The answer consists solely of the lines running from the one with "2017-10-11 | High: 23,950 -> 23,800" through the final line below, transcribed exactly and without any pictures.
──────── Dataset ────────
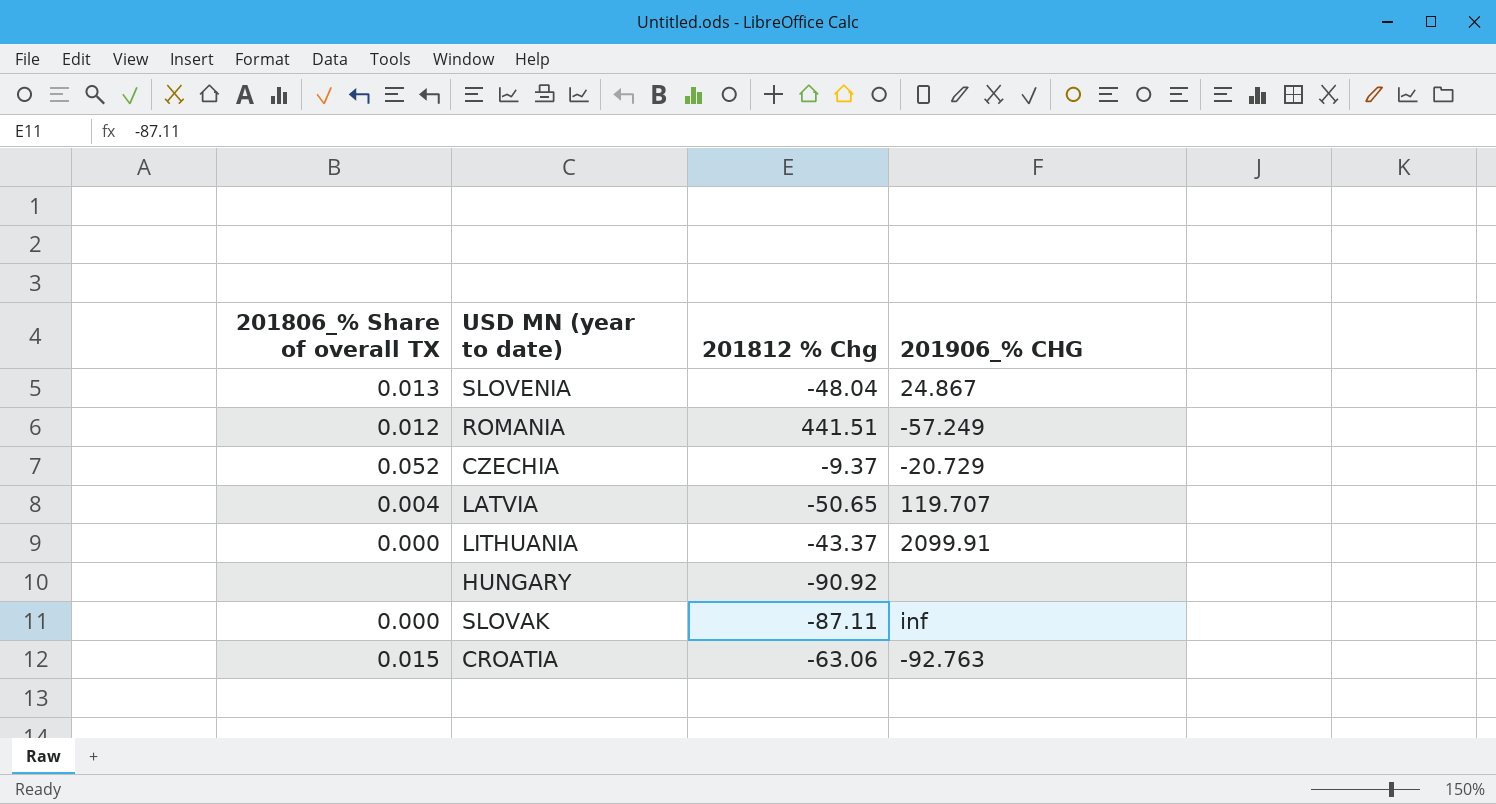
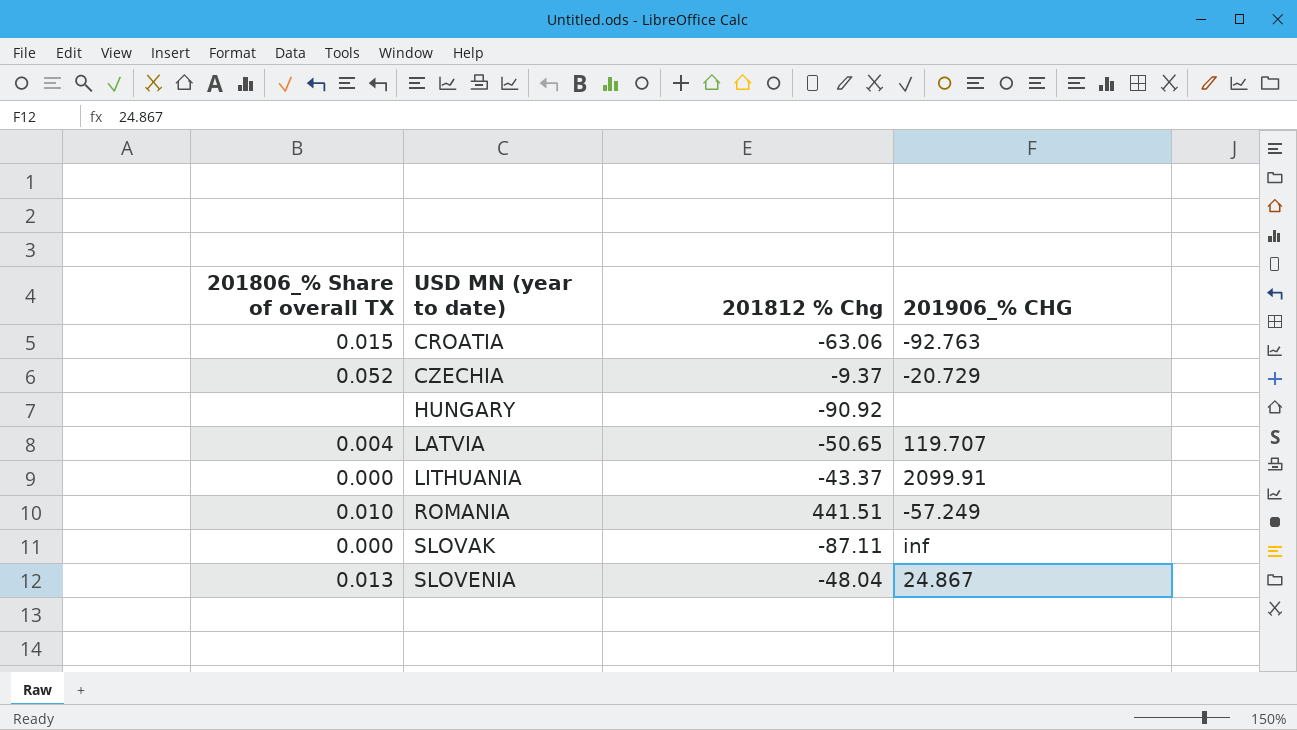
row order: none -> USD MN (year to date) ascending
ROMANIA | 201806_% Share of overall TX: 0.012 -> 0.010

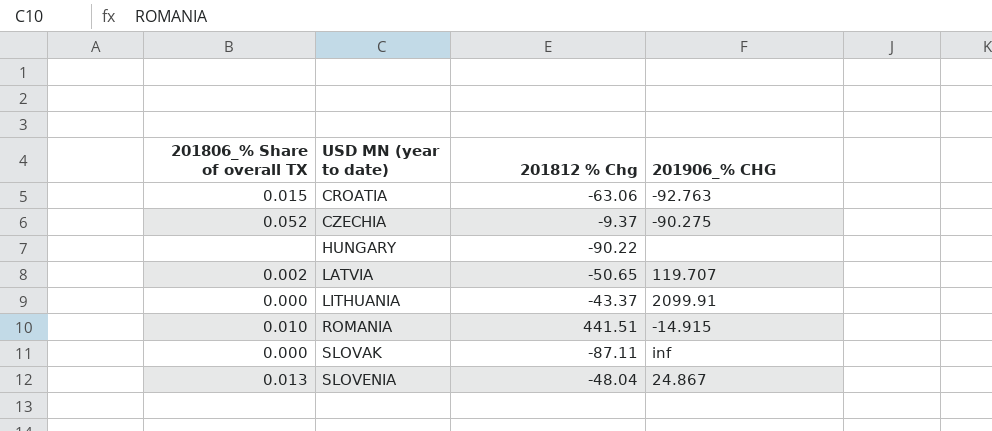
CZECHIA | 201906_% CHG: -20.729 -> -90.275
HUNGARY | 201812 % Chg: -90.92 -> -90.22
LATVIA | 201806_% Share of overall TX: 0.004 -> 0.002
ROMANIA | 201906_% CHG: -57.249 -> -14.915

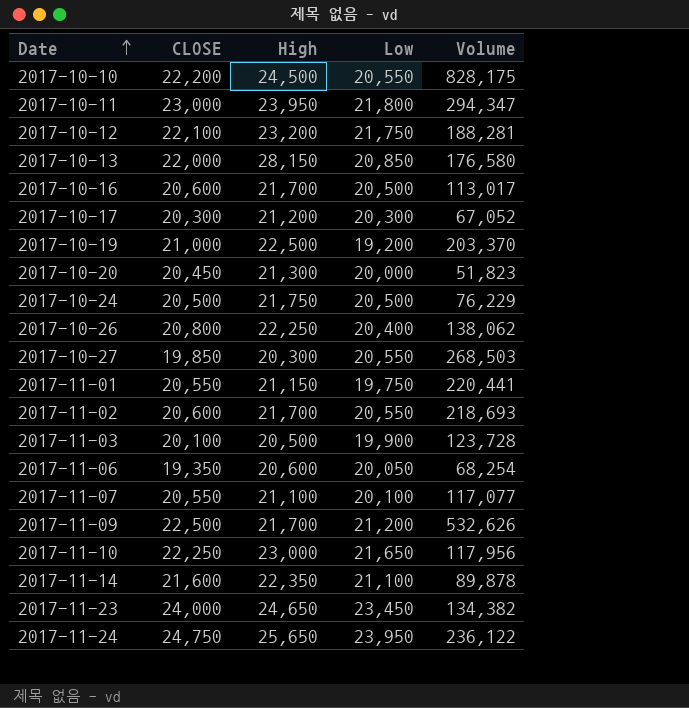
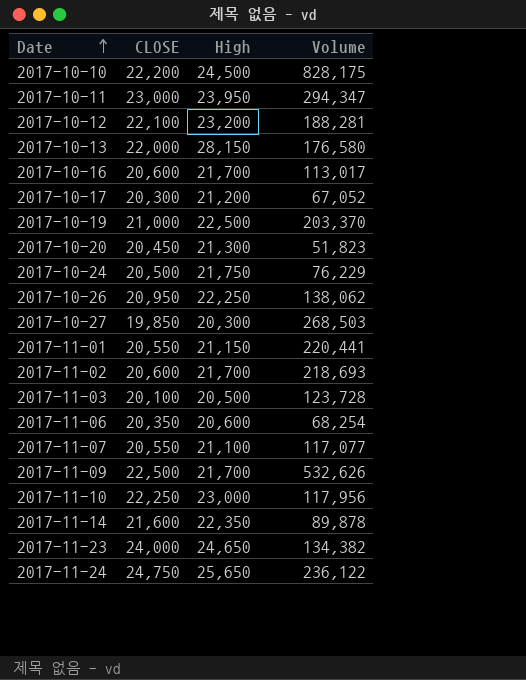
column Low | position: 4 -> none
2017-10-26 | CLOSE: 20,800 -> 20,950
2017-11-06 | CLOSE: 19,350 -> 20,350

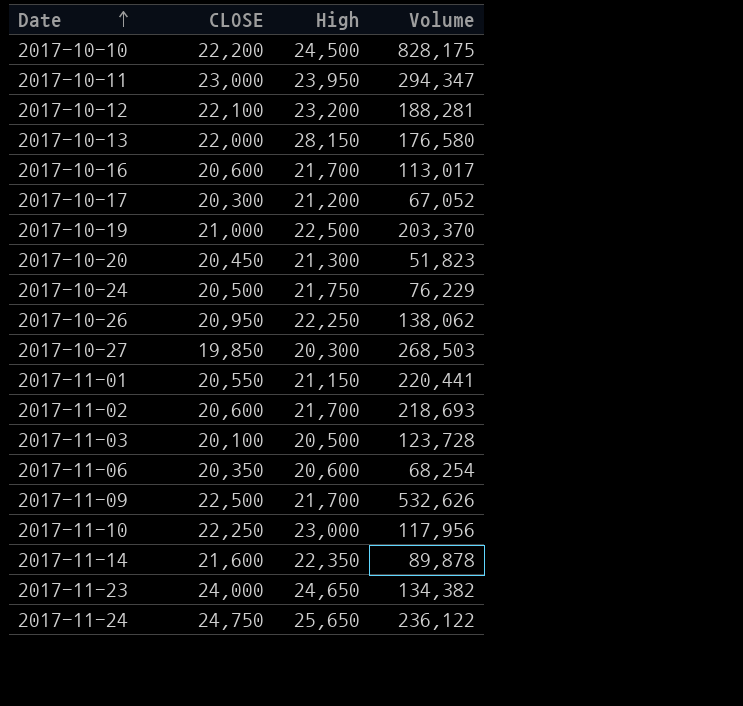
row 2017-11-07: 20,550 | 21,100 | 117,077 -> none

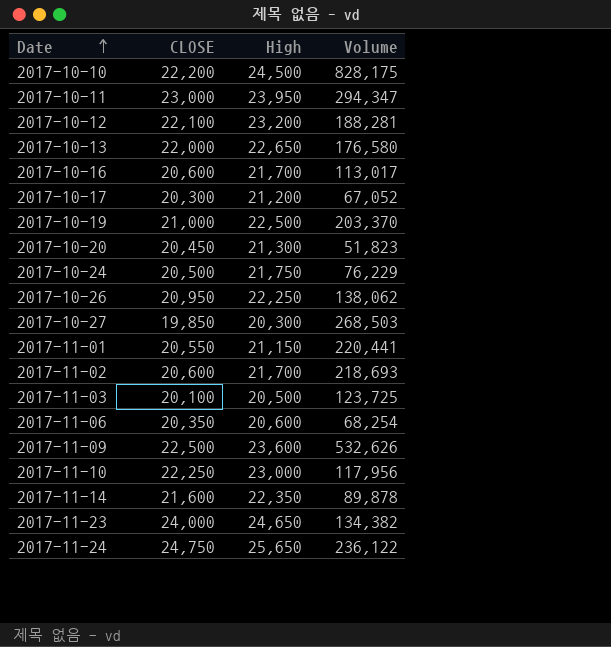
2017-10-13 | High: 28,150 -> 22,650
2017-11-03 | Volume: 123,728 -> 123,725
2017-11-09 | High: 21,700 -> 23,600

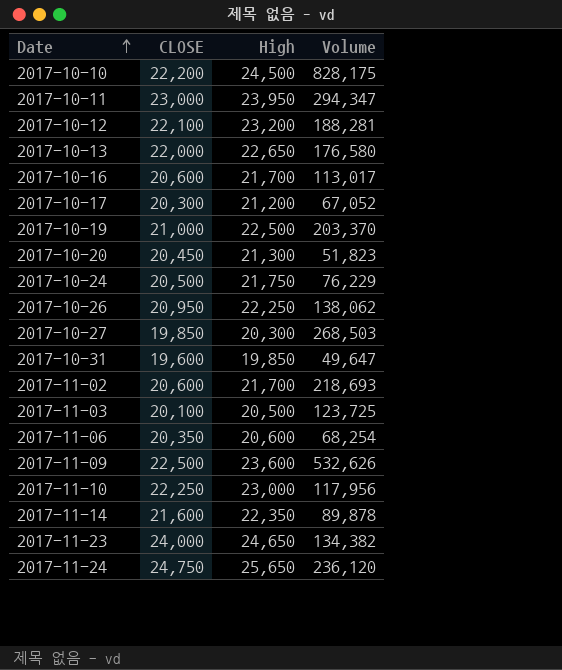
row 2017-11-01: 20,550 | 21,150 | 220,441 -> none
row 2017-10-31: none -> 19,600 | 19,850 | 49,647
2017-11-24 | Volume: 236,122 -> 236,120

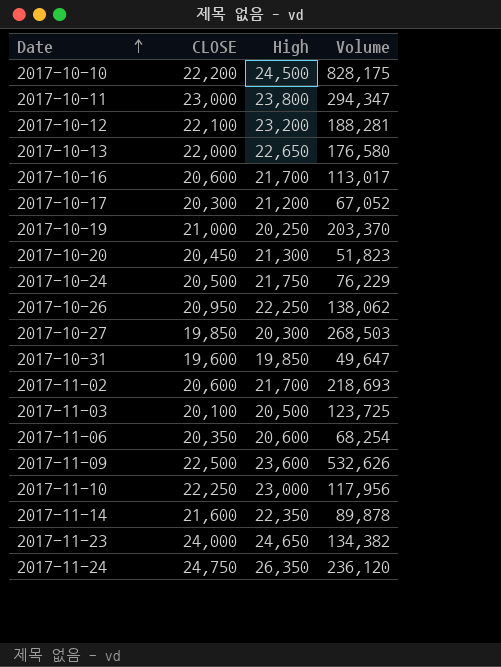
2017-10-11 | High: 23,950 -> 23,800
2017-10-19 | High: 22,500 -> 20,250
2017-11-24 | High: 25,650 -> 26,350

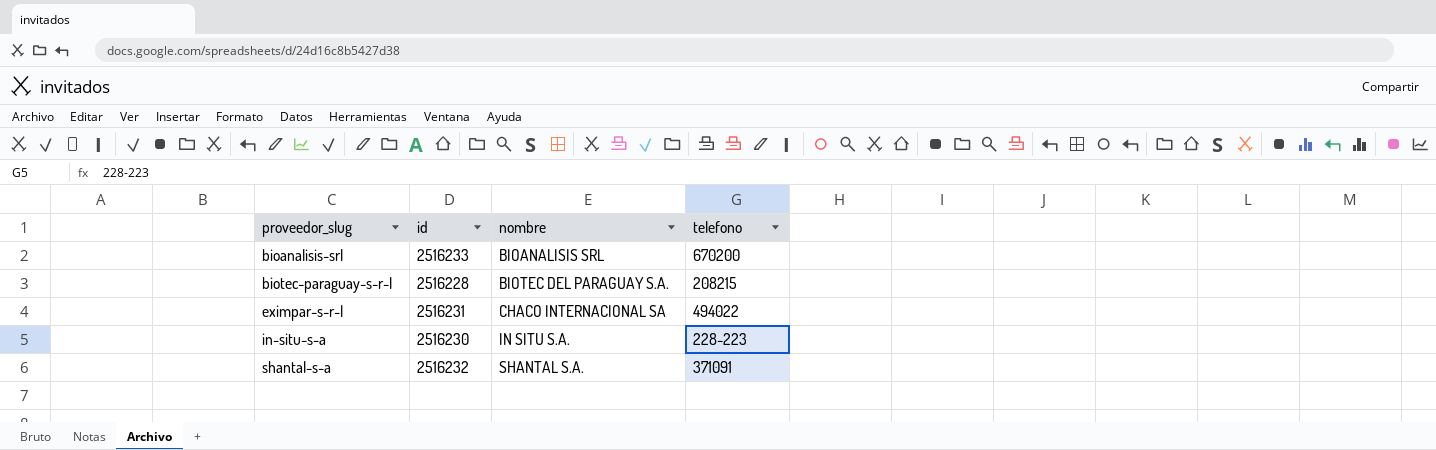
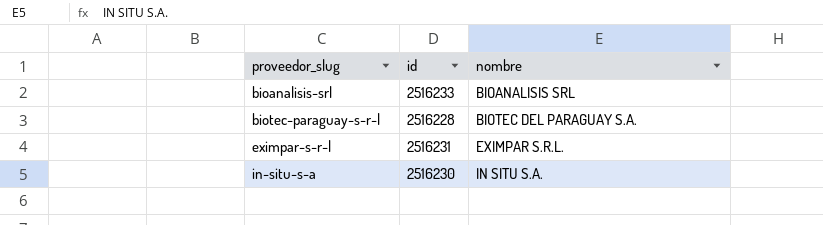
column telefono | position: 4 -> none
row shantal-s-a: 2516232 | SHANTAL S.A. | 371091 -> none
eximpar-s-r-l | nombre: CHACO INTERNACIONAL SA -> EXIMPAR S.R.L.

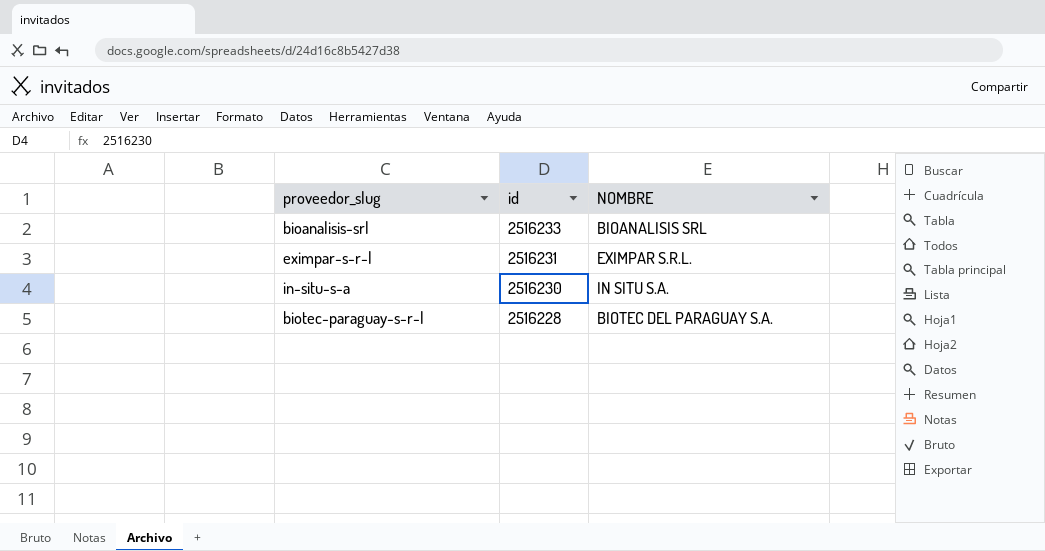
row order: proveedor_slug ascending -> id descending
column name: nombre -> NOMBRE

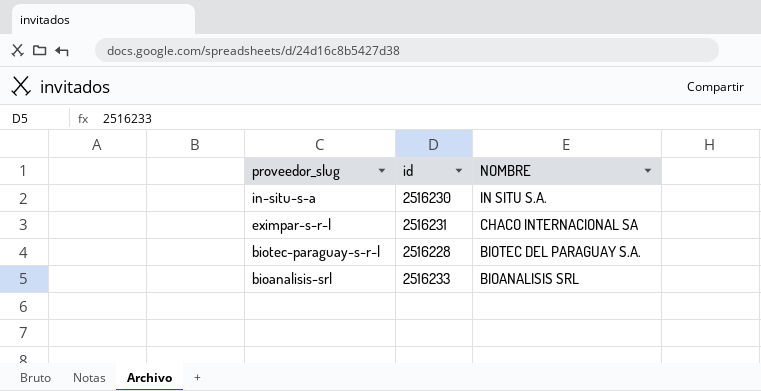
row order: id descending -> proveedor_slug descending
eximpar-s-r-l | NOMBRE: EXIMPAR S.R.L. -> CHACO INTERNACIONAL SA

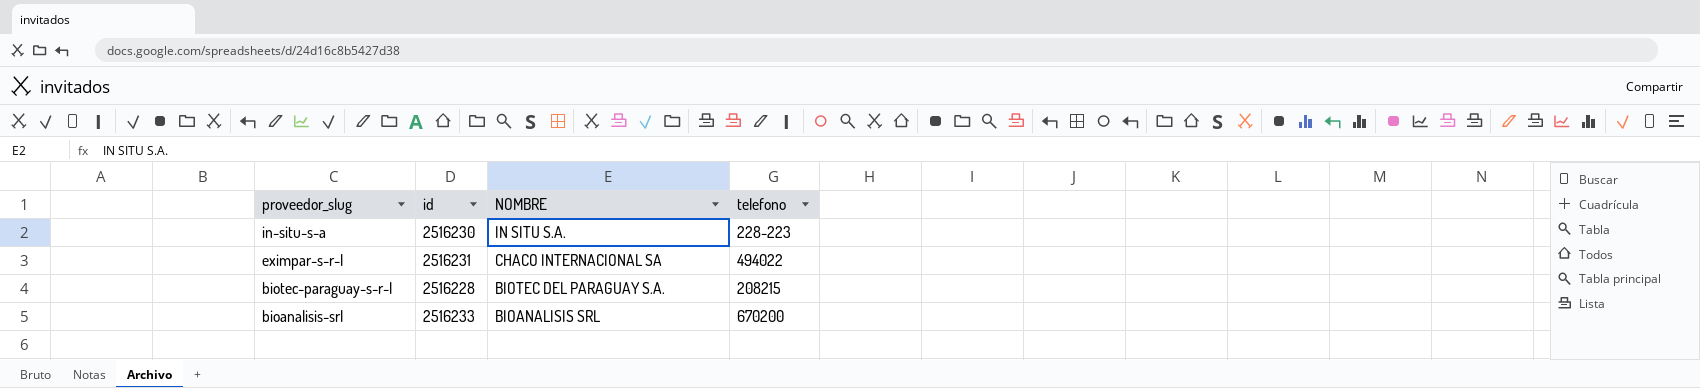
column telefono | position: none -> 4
────────
Result below:
2017-10-11 | High: 23,950 -> 23,800
2017-10-19 | High: 22,500 -> 20,250
2017-11-24 | High: 25,650 -> 26,350

column telefono | position: 4 -> none
row shantal-s-a: 2516232 | SHANTAL S.A. | 371091 -> none
eximpar-s-r-l | nombre: CHACO INTERNACIONAL SA -> EXIMPAR S.R.L.

row order: proveedor_slug ascending -> id descending
column name: nombre -> NOMBRE

row order: id descending -> proveedor_slug descending
eximpar-s-r-l | NOMBRE: EXIMPAR S.R.L. -> CHACO INTERNACIONAL SA

column telefono | position: none -> 4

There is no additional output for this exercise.